Sontak Gia terbelalak mendengar ucapan sahabatnya yang tidak terduga akan berbicara seperti itu. “salahku apa, aku hanya seorang perempuan yang mencintai makhluk-Nya dengan caraku sendiri,” ucap Gia menyanggah.
“yaa memang benar kamu mencintainya, tapi itu semua salah Gi. Bukan seperti itu caranya. Dan satu kesalahanmu yaitu kamu percaya sama janji-janjinya,” ucap Lila tandas.
“aku bingung Lil, apa yang harus aku lakukan?,” tanya Gia seolah mencari jawaban.
“sekarang hapus air matamu, lupakan semua masa lalumu yang akan membuatmu terus jatuh. Lalui harimu dengan selalu tawakal kepada Alloh, aku yakin jika seseorang benar-benar mencintaimu dia akan datang menemui orangtuamu, niatkan dalam hatimu untuk istiqomah di jalan-Nya, selalu perbanyak istigfar,” ucap Lila menyemangati.
“makasih ya Lil kamu nggak cape buat nasehatin aku.”
“iya Gi sama-sama, kita kan sahabat yang udah kaya sodara. Jadi apa salahnya kan kalau saling mengingatkan ketika teman kita lagi susah.”

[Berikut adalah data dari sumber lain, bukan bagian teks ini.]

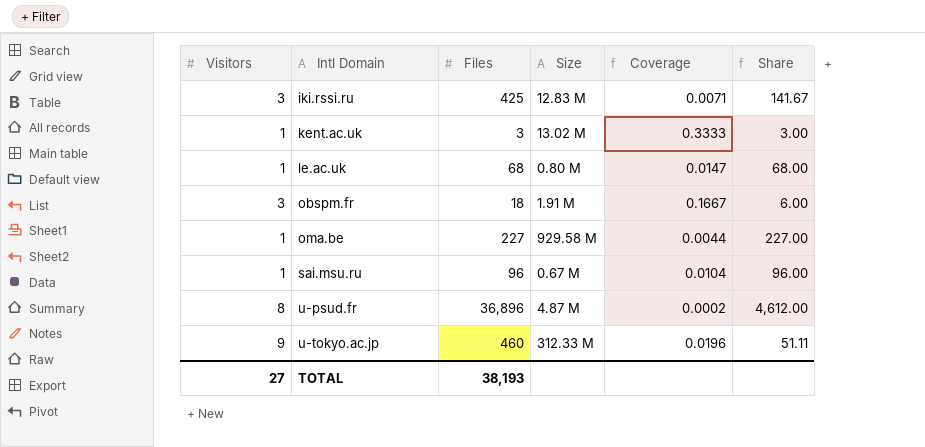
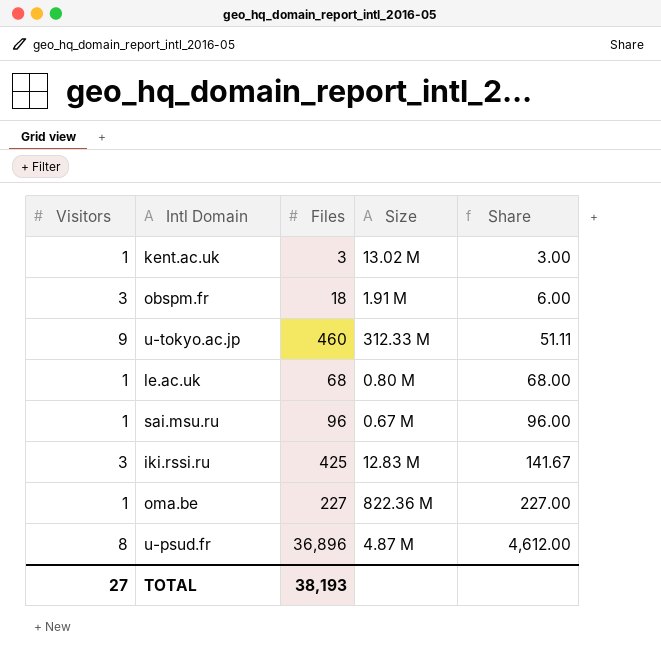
row order: Intl Domain ascending -> Share ascending
column Coverage | formula: [Visitors] / [Files] -> none
oma.be | Size: 929.58 M -> 822.36 M

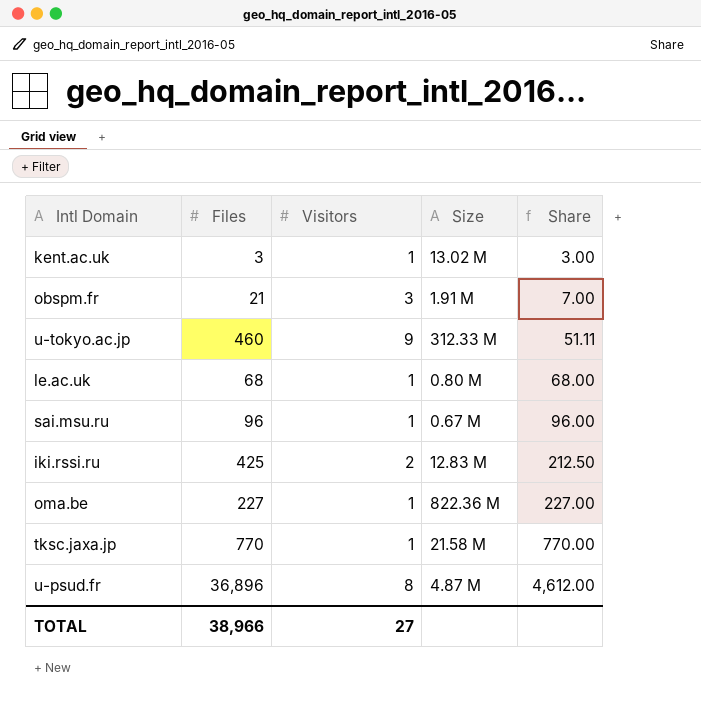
column Visitors | position: 1 -> 3
obspm.fr | Files: 18 -> 21
obspm.fr | Share: 6.00 -> 7.00
iki.rssi.ru | Visitors: 3 -> 2
iki.rssi.ru | Share: 141.67 -> 212.50
row tksc.jaxa.jp: none -> 770 | 1 | 21.58 M | 770.00
TOTAL | Files: 38,193 -> 38,966

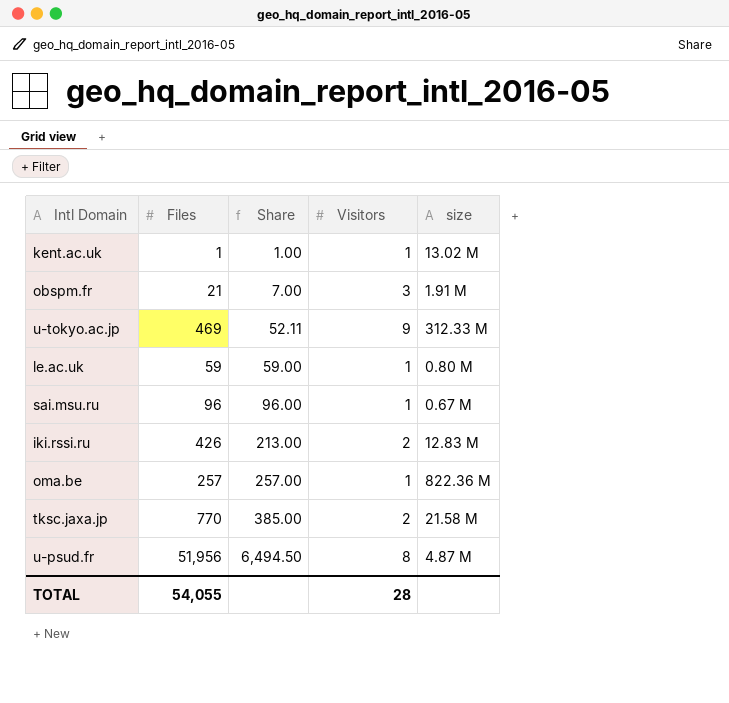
column Share | position: 5 -> 3
column name: Size -> size
kent.ac.uk | Files: 3 -> 1
kent.ac.uk | Share: 3.00 -> 1.00
u-tokyo.ac.jp | Files: 460 -> 469
u-tokyo.ac.jp | Share: 51.11 -> 52.11
le.ac.uk | Files: 68 -> 59
le.ac.uk | Share: 68.00 -> 59.00
iki.rssi.ru | Files: 425 -> 426
iki.rssi.ru | Share: 212.50 -> 213.00
oma.be | Files: 227 -> 257
oma.be | Share: 227.00 -> 257.00
tksc.jaxa.jp | Share: 770.00 -> 385.00
tksc.jaxa.jp | Visitors: 1 -> 2
u-psud.fr | Files: 36,896 -> 51,956
u-psud.fr | Share: 4,612.00 -> 6,494.50
TOTAL | Files: 38,966 -> 54,055
TOTAL | Visitors: 27 -> 28

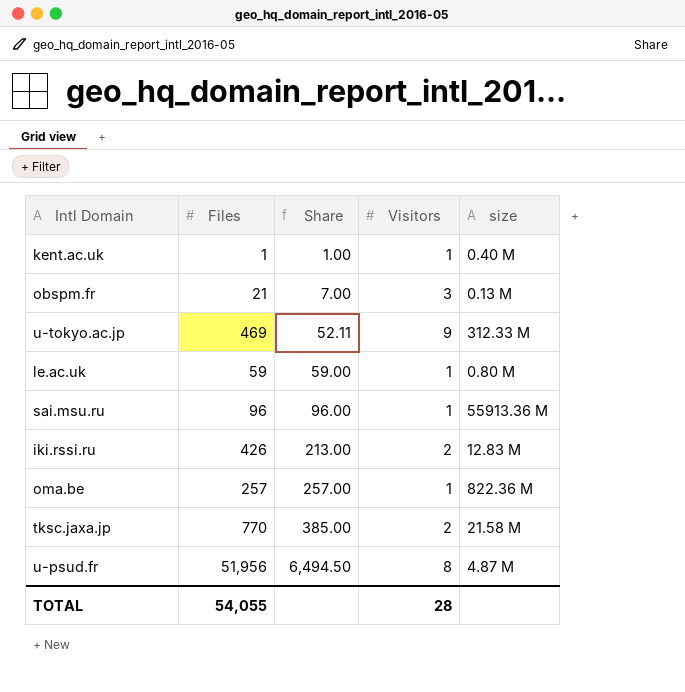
kent.ac.uk | size: 13.02 M -> 0.40 M
obspm.fr | size: 1.91 M -> 0.13 M
sai.msu.ru | size: 0.67 M -> 55913.36 M

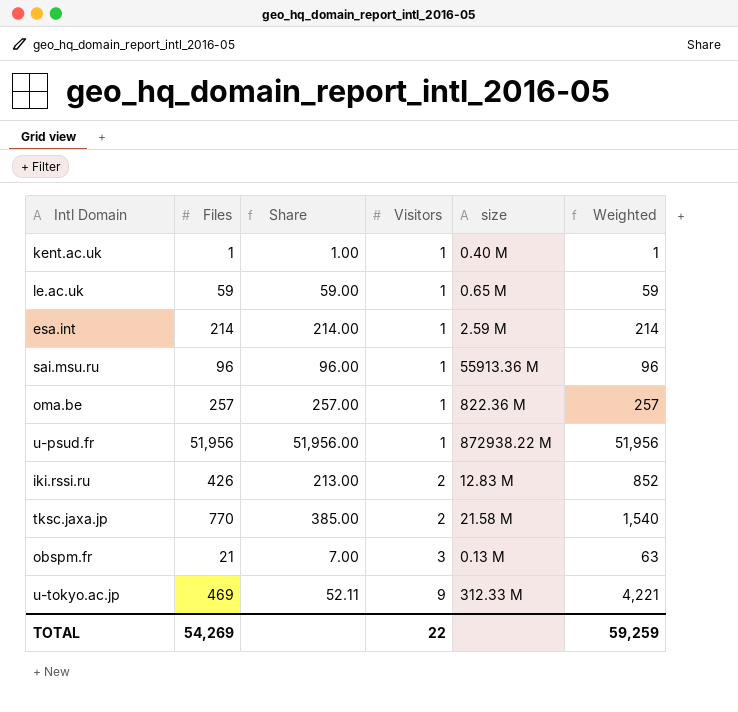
row order: Share ascending -> Visitors ascending
column Weighted | formula: none -> [Files] * [Visitors]
le.ac.uk | size: 0.80 M -> 0.65 M
row esa.int: none -> 214 | 214.00 | 1 | 2.59 M | 214
u-psud.fr | Share: 6,494.50 -> 51,956.00
u-psud.fr | Visitors: 8 -> 1
u-psud.fr | size: 4.87 M -> 872938.22 M
TOTAL | Files: 54,055 -> 54,269
TOTAL | Visitors: 28 -> 22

“iya.. iya…” seketika Gia tersenyum, tenang dan lega.
Percakapan yang panjang itu menjadi pembelajaran untuk Gia bahwa sekedar hubungan yang tidak sehat itu hanya akan menyiksa dan memberikan luka yang dalam. Terlebih Alloh tidak mau jika aturan-Nya terus-terusan di langgar. Beda lagi jika semuanya didasari dengan ridho Alloh pasti akan berjalan lancar bahkan pahala dari-Nya akan terus mengalir. Dan satu lagi bahwa berharap kepada selain Alloh itu menyakitkan. Kita sebagai makhluk-Nya diberikan cinta dalam diri masing-masing dan satu tujuannya yaitu mencintai-Nya setelah itu barulah mencintai ciptaan-Nya. Karena Alloh tidak mau jika hamba-Nya mencintai selain Dia.